For the past decade, I have lived within Sutton, Massachusetts: A small, rural town about fifteen minutes from larger cities like Worcester, and 30 minutes from Boston. Prior to residing here, my family lived in a more urban, city-like environment. Although I cannot recall specifics in terms of community distinction, I can say that there are notable differences between the two areas that I have called home.
The relatively small size of the town is reflected in the attitudes of residents, as the community is fairly close-knit. It is suffice to say that everyone knows or has a relationship with their neighbors, or are part of some community organization. Most parents with children are part of local PTA or parent associations, and frequently organize or volunteer at community events. Many residents are also part of the historical society, as the town was founded in the early 1700’s. Each year, they organize civil war reenactments and events for locals to learn about the history of the town, while also maintaining the historical museum which was established in the center of town.
The town center itself is frequently referred to as merely “The Common.” It is comprised of a large greenspace, which is dotted with park benches, trees, and a notable gazebo in the middle. There are a few buildings lining this area, like the police station, public library, and a church. The common itself has varied uses, lending itself to “Pancake Sundays” put on by the church, annual flea market and book sales, prom pictures, and even the occasional wedding ceremony. For events such as these, the common appears perfect. The issue, however, appears to arise from the fact that when these events are not occurring, the common is used fairly infrequently.
Drawing from the reading, “Placemaking: What if we built out cities around places?” the author raises the point of the “Power of 10” in that within successful public spaces, there must be at least ten things to do. This idea essentially states that places will be frequented more heavily by members of a community if there are many different uses for a space.
In relating this back to Sutton’s town common, yes, the greenspace in and of itself is beautiful, but it does not necessarily have a wide range of uses. Aside from the grass itself, the common does not have too much to offer. There are no playground areas or even climbing rocks for children, there are a limited number of benches, and there is little parking.

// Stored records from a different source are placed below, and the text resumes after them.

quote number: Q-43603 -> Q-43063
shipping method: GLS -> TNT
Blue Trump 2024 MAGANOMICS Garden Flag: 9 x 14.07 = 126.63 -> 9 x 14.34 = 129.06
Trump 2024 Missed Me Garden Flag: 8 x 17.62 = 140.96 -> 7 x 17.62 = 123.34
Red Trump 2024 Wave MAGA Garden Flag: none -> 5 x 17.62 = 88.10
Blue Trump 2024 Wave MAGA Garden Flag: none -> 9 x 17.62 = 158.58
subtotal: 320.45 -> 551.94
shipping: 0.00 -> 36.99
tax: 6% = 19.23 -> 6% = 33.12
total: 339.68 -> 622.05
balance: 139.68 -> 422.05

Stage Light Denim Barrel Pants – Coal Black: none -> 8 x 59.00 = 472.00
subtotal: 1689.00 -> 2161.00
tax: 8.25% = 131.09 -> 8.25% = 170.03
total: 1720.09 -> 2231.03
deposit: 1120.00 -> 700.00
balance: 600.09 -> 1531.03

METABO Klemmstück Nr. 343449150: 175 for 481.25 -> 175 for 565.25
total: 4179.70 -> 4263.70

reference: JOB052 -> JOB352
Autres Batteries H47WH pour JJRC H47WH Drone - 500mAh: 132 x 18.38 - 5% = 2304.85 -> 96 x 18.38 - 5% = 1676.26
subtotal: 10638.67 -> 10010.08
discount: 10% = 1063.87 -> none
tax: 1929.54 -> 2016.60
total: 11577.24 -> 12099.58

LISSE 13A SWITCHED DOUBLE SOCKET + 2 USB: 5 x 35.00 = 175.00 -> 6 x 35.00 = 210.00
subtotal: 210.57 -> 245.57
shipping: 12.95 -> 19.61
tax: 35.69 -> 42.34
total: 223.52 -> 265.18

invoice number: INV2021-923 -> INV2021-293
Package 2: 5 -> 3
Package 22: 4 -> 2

Another issue is that there is no distinguishable draw for the community to use this space when larger events are not taking place.
This space could likely be turned around if there was a reason for individuals to visit the area. The addition of a few small shops would give residents a reason to visit the common. A small cafe or eatery could also supply a reason for individuals to sit and stay while they enjoy a break. Although the common is used by residents, it is fair to say that it could be improved upon using many of the points raised by Placemaking texts.